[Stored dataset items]
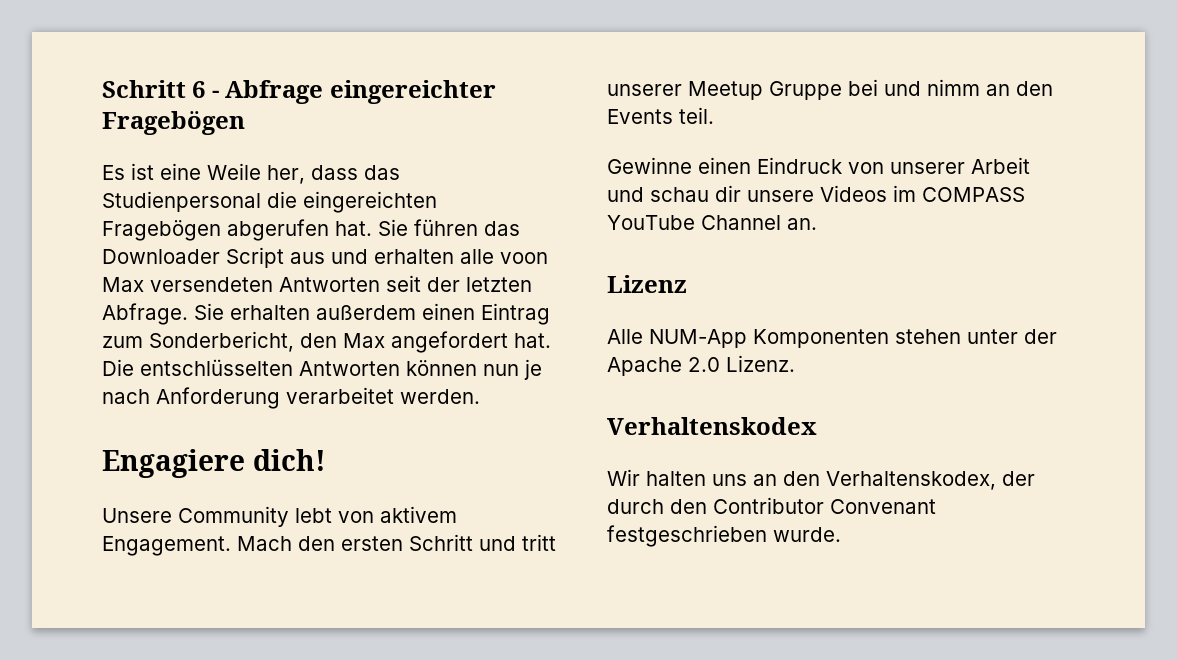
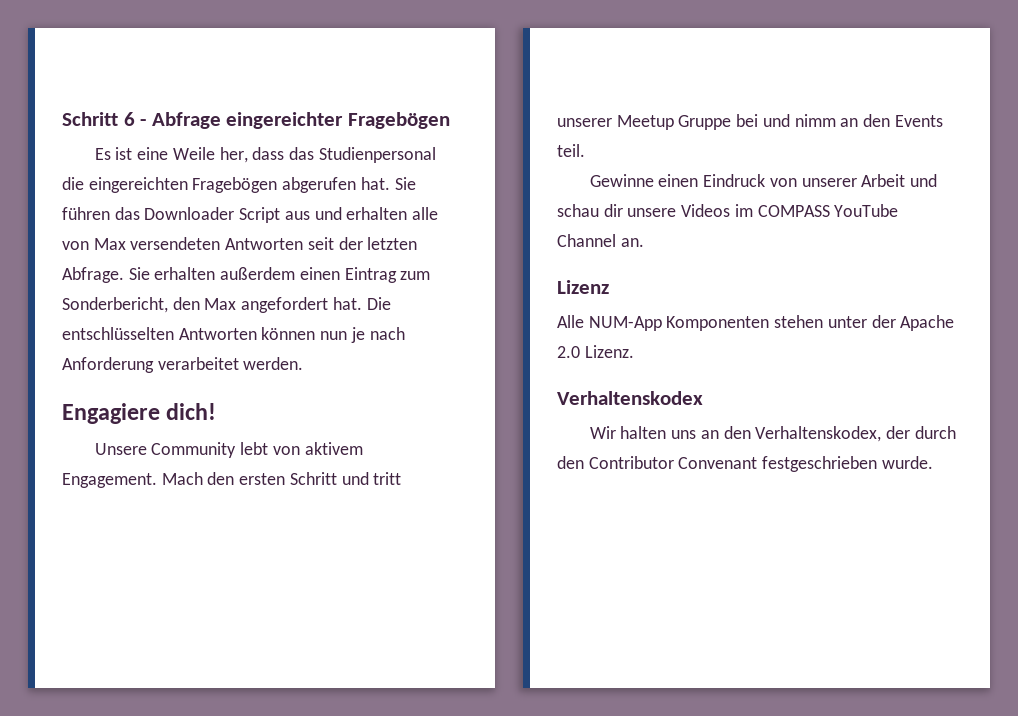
[500,252,548,264] voon -> [62,241,89,250] von

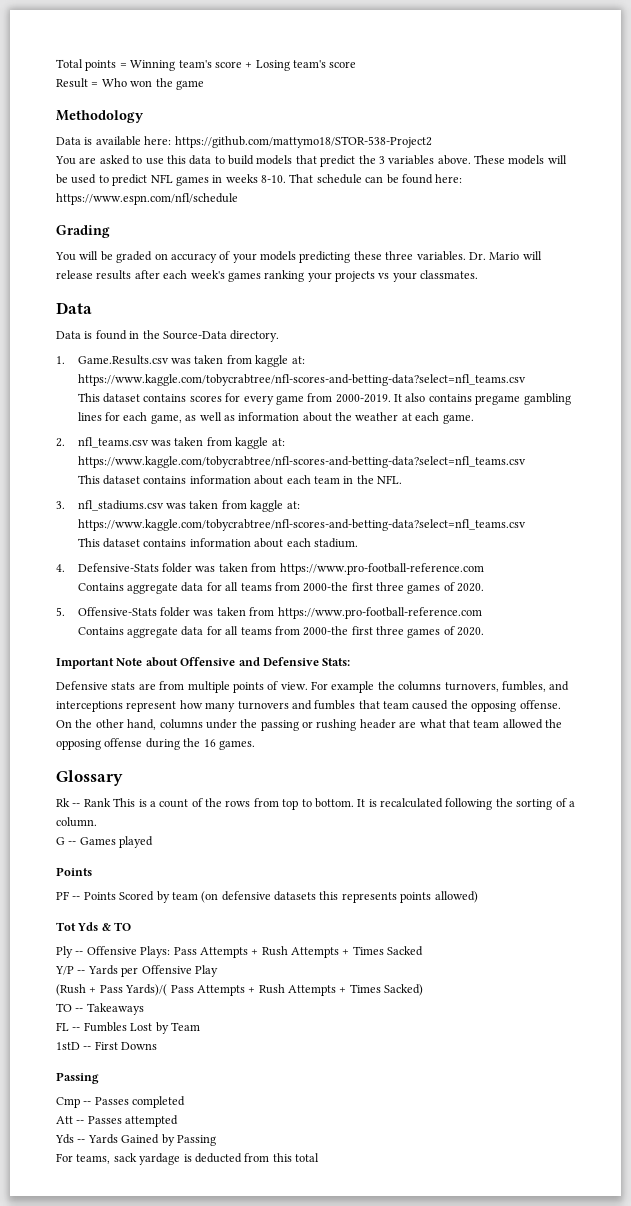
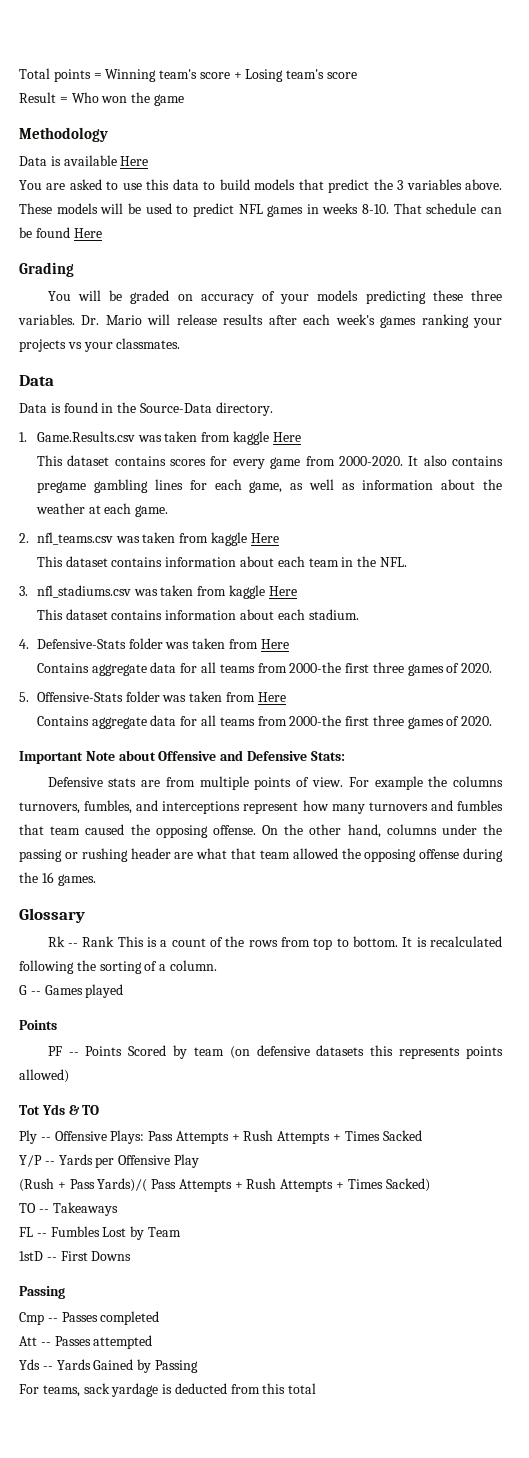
[144,136,432,148] here: https://github.com/mattymo18/STOR-538-Project2 -> [120,156,149,166] Here
[435,174,463,183] [56,193,238,205] here: https://www.espn.com/nfl/schedule -> [73,228,102,238] Here
[291,356,305,364] [77,374,526,386] at: https://www.kaggle.com/tobycrabtree/nfl-scores-and-betting-data?select=nfl_teams.csv -> [272,432,301,442] Here
[335,394,391,403] 2000-2019. -> [338,456,403,466] 2000-2020.
[271,438,285,446] [77,456,526,468] at: https://www.kaggle.com/tobycrabtree/nfl-scores-and-betting-data?select=nfl_teams.csv -> [250,533,279,543] Here
[286,501,300,509] [77,519,526,531] at: https://www.kaggle.com/tobycrabtree/nfl-scores-and-betting-data?select=nfl_teams.csv -> [268,586,297,596] Here
[279,563,484,575] https://www.pro-football-reference.com -> [260,639,289,649] Here
[277,607,482,619] https://www.pro-football-reference.com -> [257,692,286,702] Here

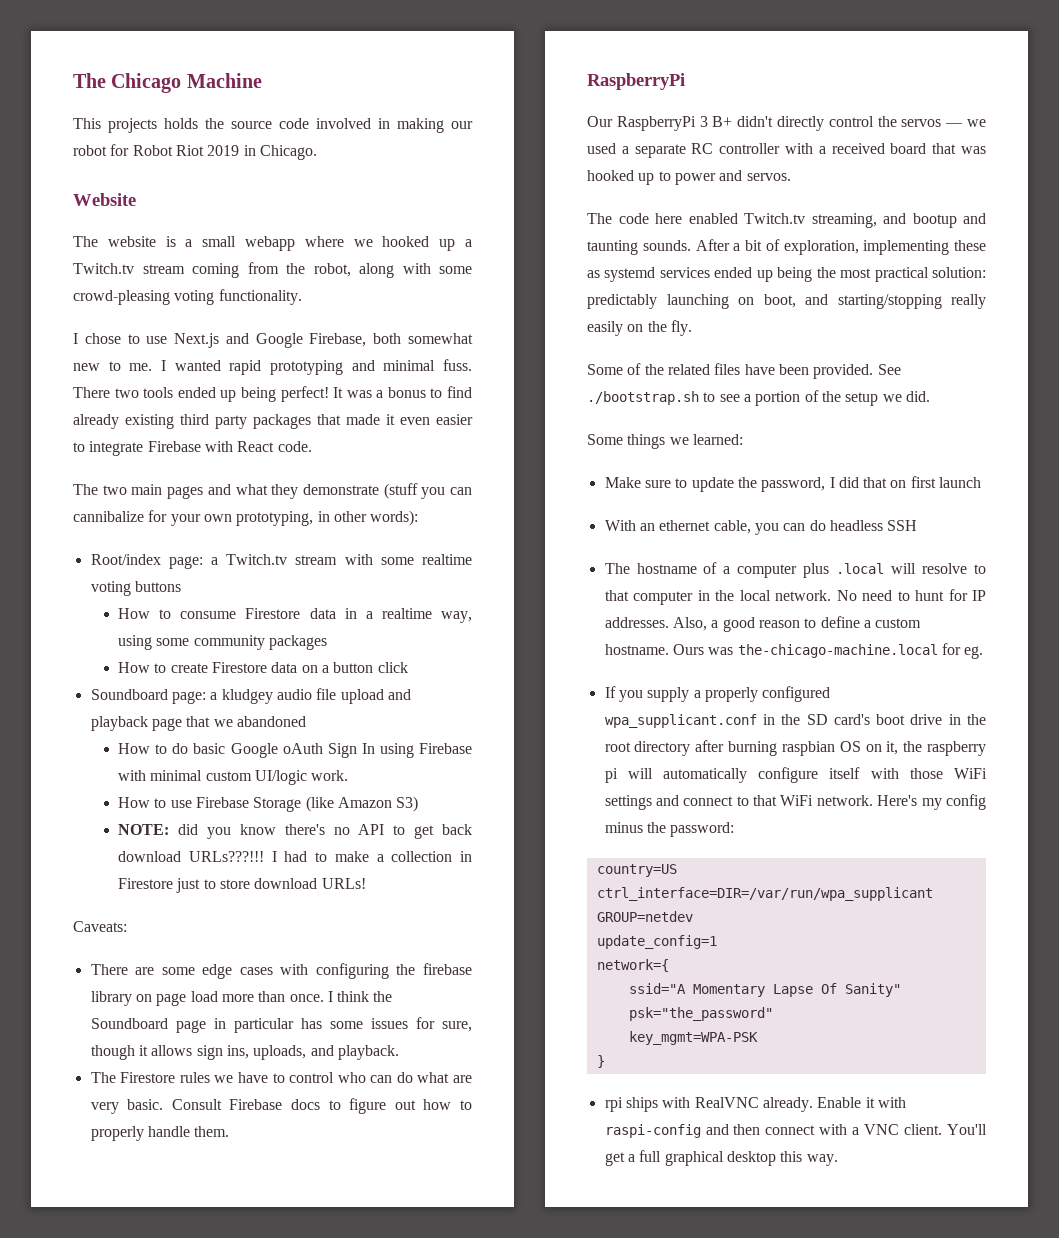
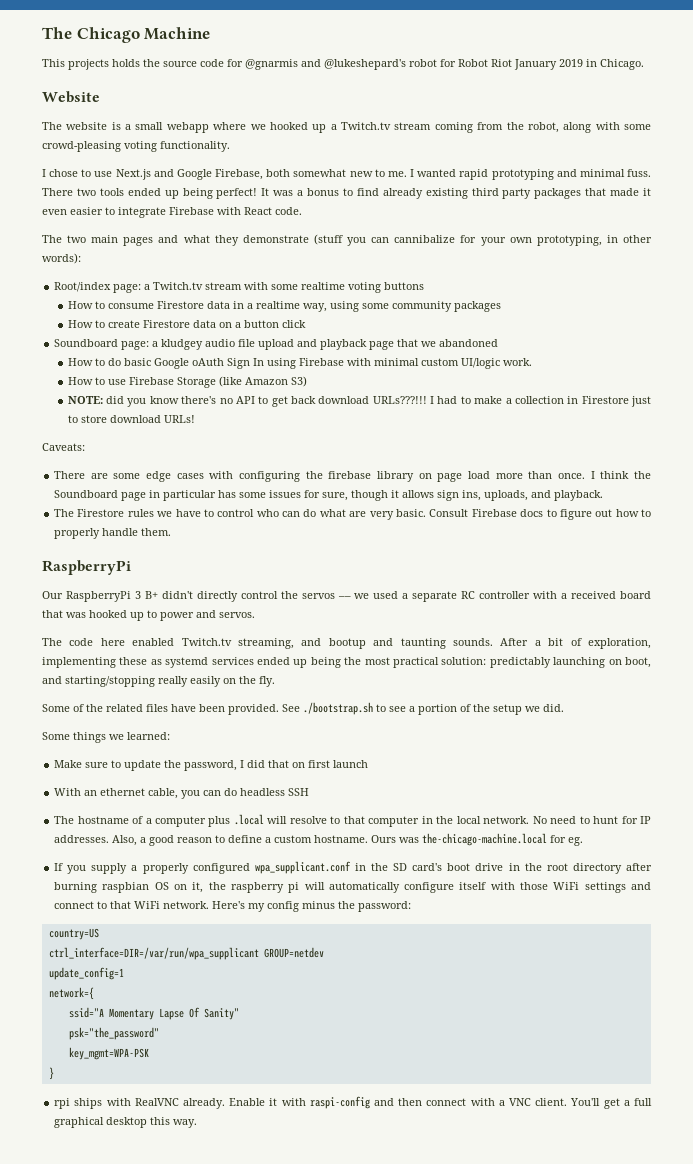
[316,118,473,133] involved in making our -> [227,59,406,70] for @gnarmis and @lukeshepard's
(204, 150) none -> [514,59,557,70] January

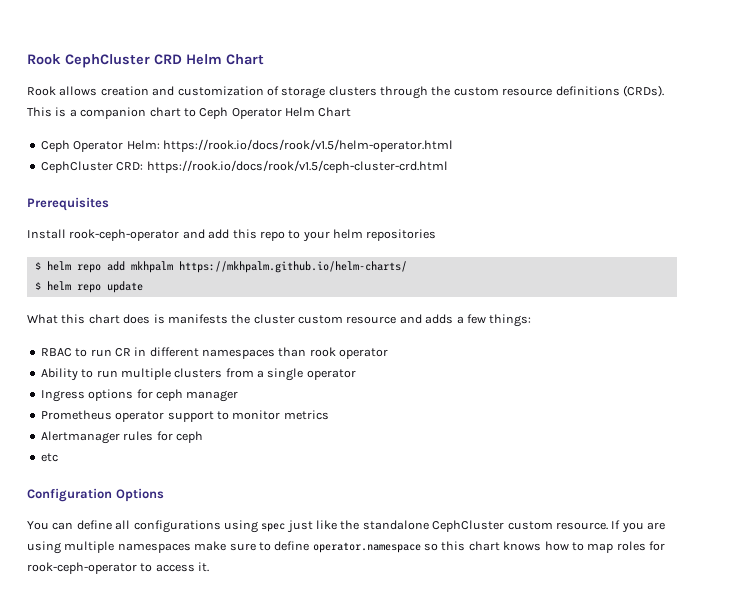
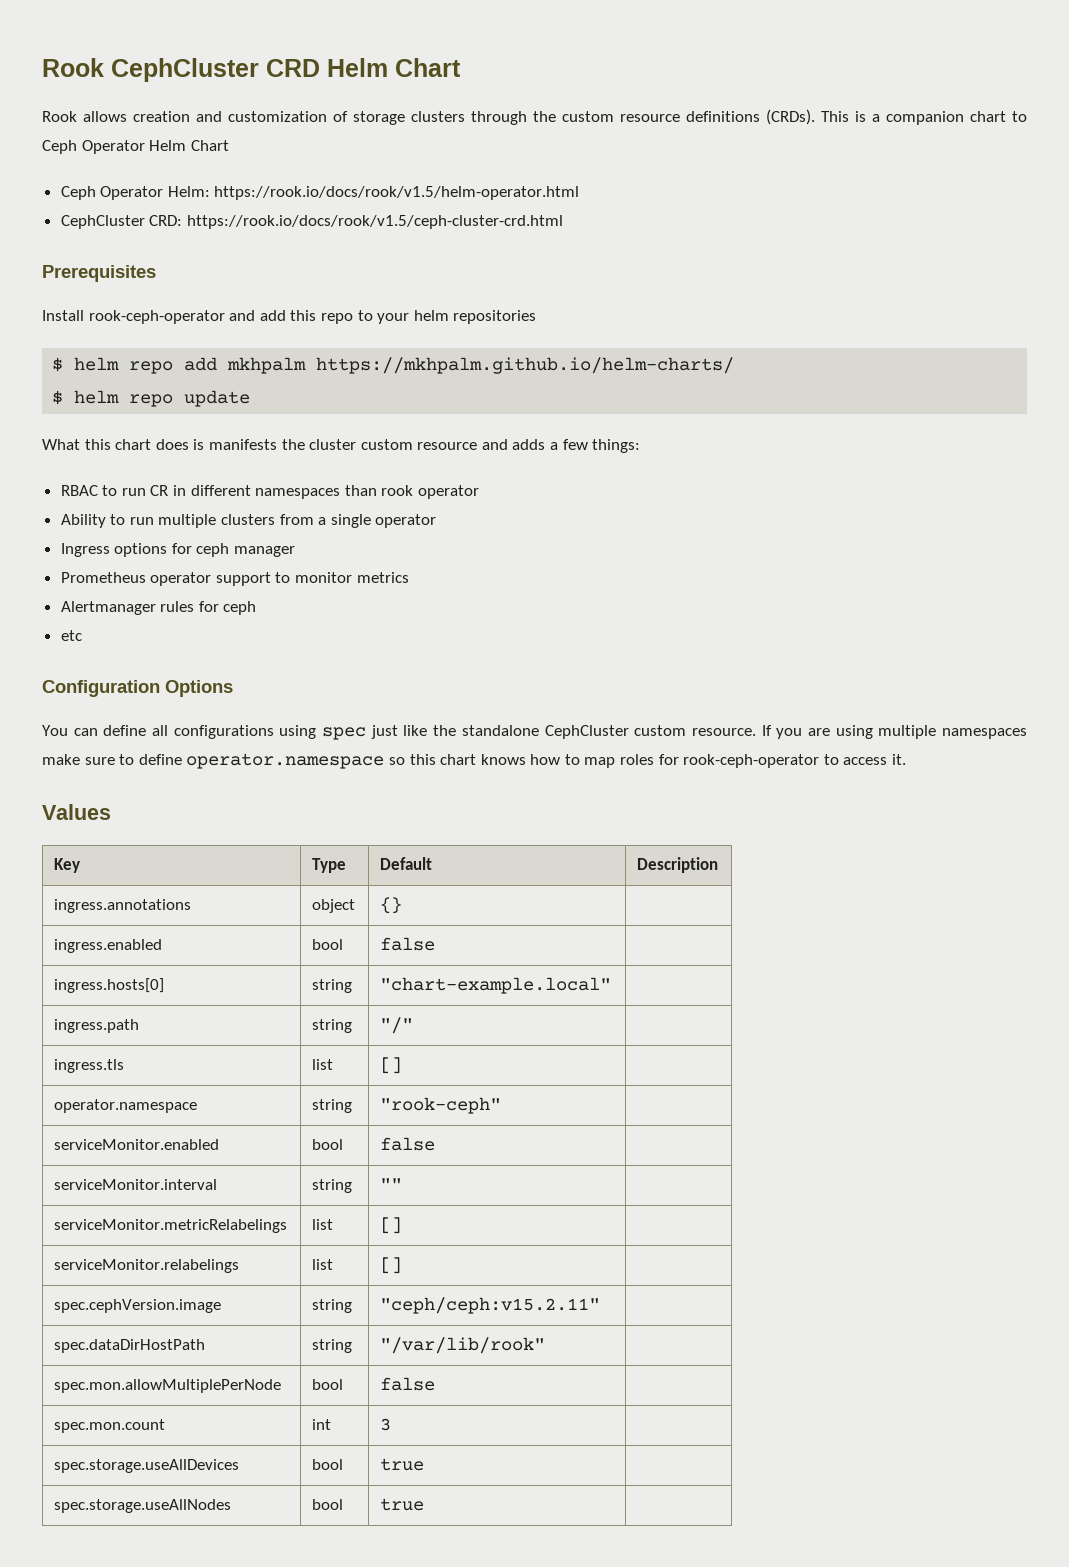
(210, 567) none -> [42,804,111,820] [54,858,81,873] [312,858,347,873] [380,857,433,870] [637,857,719,873] [54,899,192,913] [312,899,356,913] [380,897,403,914] [54,939,163,953] [312,939,344,950] [380,937,436,951] [54,978,165,993] [312,979,353,993] [380,977,612,994] [54,1019,140,1033] [312,1019,353,1033] [380,1017,414,1034] [54,1059,125,1073] [312,1059,334,1070] [380,1057,403,1074] [54,1099,198,1113] [312,1099,353,1113] [380,1097,502,1114] [54,1139,220,1150] [312,1139,344,1150] [380,1137,436,1151] [54,1179,218,1190] [312,1179,353,1193] [380,1178,403,1190] [54,1219,288,1233] [312,1219,334,1230] [380,1217,403,1234] [54,1259,240,1273] [312,1259,334,1270] [380,1257,403,1274] [54,1299,222,1313] [312,1299,353,1313] [380,1297,601,1314] [54,1339,206,1353] [312,1339,353,1353] [380,1337,546,1354] [54,1379,282,1393] [312,1379,344,1390] [380,1377,436,1391] [54,1419,166,1433] [312,1419,332,1430] [380,1418,392,1431] [54,1459,240,1473] [312,1459,344,1470] [380,1458,425,1471] [54,1499,232,1513] [312,1499,344,1510] [380,1498,425,1511] // Values // Key | Type | Default | Description // ingress.annotations | object | {} | // ingress.enabled | bool | false | // ingress.hosts[0] | string | "chart-example.local" | // ingress.path | string | "/" | // ingress.tls | list | [] | // operator.namespace | string | "rook-ceph" | // serviceMonitor.enabled | bool | false | // serviceMonitor.interval | string | "" | // serviceMonitor.metricRelabelings | list | [] | // serviceMonitor.relabelings | list | [] | // spec.cephVersion.image | string | "ceph/ceph:v15.2.11" | // spec.dataDirHostPath | string | "/var/lib/rook" | // spec.mon.allowMultiplePerNode | bool | false | // spec.mon.count | int | 3 | // spec.storage.useAllDevices | bool | true | // spec.storage.useAllNodes | bool | true |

▶ Exercise brief:
Up to and including the line with "(204, 150) none -> [514,59,557,70] January", copy the data above from its first line. Skip pictures.

▶ Answer:
[500,252,548,264] voon -> [62,241,89,250] von

[144,136,432,148] here: https://github.com/mattymo18/STOR-538-Project2 -> [120,156,149,166] Here
[435,174,463,183] [56,193,238,205] here: https://www.espn.com/nfl/schedule -> [73,228,102,238] Here
[291,356,305,364] [77,374,526,386] at: https://www.kaggle.com/tobycrabtree/nfl-scores-and-betting-data?select=nfl_teams.csv -> [272,432,301,442] Here
[335,394,391,403] 2000-2019. -> [338,456,403,466] 2000-2020.
[271,438,285,446] [77,456,526,468] at: https://www.kaggle.com/tobycrabtree/nfl-scores-and-betting-data?select=nfl_teams.csv -> [250,533,279,543] Here
[286,501,300,509] [77,519,526,531] at: https://www.kaggle.com/tobycrabtree/nfl-scores-and-betting-data?select=nfl_teams.csv -> [268,586,297,596] Here
[279,563,484,575] https://www.pro-football-reference.com -> [260,639,289,649] Here
[277,607,482,619] https://www.pro-football-reference.com -> [257,692,286,702] Here

[316,118,473,133] involved in making our -> [227,59,406,70] for @gnarmis and @lukeshepard's
(204, 150) none -> [514,59,557,70] January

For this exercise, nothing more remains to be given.